Under the agreement, the two countries agreed that their armies would return to the positions they held on August 5, 1965, the day they went to war for the second time after the partition of the subcontinent in 1947.

“Ayub Khan was inclined but (Pakistani foreign minister Zulfikar Ali) Bhutto stormed out of the negotiations, saying he would denounce the President (back) home. After Shastri died (in circumstances that are still suspect), and thanks to Bhutto, whatever had been achieved at Tashkent collapsed in Rawalpindi (then the Pakistani capital), Nayar, still sharp as a razor in spite of his 93 years and possibly the only survivor of Tashkent, noted.

Reinforcing this view, Nayar recalled Ayub Khan saying on the morning of Shastri’s death: “Here lies the man who could have brought Pakistan and India close.”

Ayub Khan, in fact, was one of the two front pall-bearers (on the left) who carried Shastri’s coffin to the aircraft that transported it to New Delhi.

Elaborating on Shastri’s sagacity, Nayar pointed to a letter, then Shah of Iran, Mohammad Raza Pahlavi, wrote to Ayub Khan in the wake of the Chinese invasion of India in 1962, asking him to send Pakistani troops to beat back the invaders.

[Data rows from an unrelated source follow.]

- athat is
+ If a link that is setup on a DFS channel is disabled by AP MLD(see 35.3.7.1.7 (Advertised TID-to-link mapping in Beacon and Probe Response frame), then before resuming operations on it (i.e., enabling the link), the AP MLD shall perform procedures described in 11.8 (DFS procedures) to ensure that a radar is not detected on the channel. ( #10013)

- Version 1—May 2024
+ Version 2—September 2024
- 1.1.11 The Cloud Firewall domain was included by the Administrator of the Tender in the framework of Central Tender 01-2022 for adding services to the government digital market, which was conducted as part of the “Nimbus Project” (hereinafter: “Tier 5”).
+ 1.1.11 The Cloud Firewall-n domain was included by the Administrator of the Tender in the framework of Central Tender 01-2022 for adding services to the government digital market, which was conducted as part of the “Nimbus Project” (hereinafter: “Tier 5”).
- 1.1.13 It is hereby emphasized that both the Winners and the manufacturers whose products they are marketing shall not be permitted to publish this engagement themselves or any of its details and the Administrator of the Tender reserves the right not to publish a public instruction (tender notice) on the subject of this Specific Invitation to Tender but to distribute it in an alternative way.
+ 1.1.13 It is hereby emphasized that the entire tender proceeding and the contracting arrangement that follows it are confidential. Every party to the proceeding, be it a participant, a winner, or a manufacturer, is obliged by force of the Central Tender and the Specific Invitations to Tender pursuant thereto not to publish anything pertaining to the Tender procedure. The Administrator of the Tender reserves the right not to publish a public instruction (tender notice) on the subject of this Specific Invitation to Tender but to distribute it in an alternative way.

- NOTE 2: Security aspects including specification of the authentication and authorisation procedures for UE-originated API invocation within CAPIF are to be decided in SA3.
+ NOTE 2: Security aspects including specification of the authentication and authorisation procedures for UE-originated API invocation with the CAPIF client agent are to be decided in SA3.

“A copy was marked to (India’s first prime minister) Jawaharlal Nehru, who sought (home minister) Shastri’s comments. Don’t accept it, Shastri said because if tomorrow Pakistan asks for Kashmir (still a sticking point between the two nations on which they have fought four wars), we’ll be in a difficult situation,” Nayar contended.

Shastri had assumed office after soon after India’s first Prime Minister died on May 24, 1964, in spite of the fact that it was widely felt that Nehru wanted his daughter, Indira Gandhi to succeed him.

So how did Tashkent, now the capital of Uzbekistan but at that time part of the undivided Soviet Union, come to be chosen as the venue of the peace negotiations?

“The Americans stepped in (after the 1965 war ended) but Shastri said ‘No. They have given them (Pakistan) arms. We can’t trust them. The Soviets stepped in; they said, come to Tashkent, known for its kababs and good food. Shastri was a strict vegetarian, but he said, let’s go.”

Though, military cooperation between India and the Soviet Union had begun soon after the 1962 war with China, this took a quantum leap soon after the Tashkent Accord and today, India imports almost 70 percent of its armaments from Russia, the successor state after the collapse of the Cold War superpower.

Nayar also said there was much bonhomie between the Indian and Pakistani delegations, as also between the journalists of the two countries who were reporting on the talks.

“We (the journalists) were staying in the same hotel. Bahut milna julna tha. Saath khate peete the (There was much camadaraderia. We used to eat and drink together. After Shastri’s death, all of them came to sympathize with us). The next morning, even people on the street came to sympathize with us,” Nayar recalled.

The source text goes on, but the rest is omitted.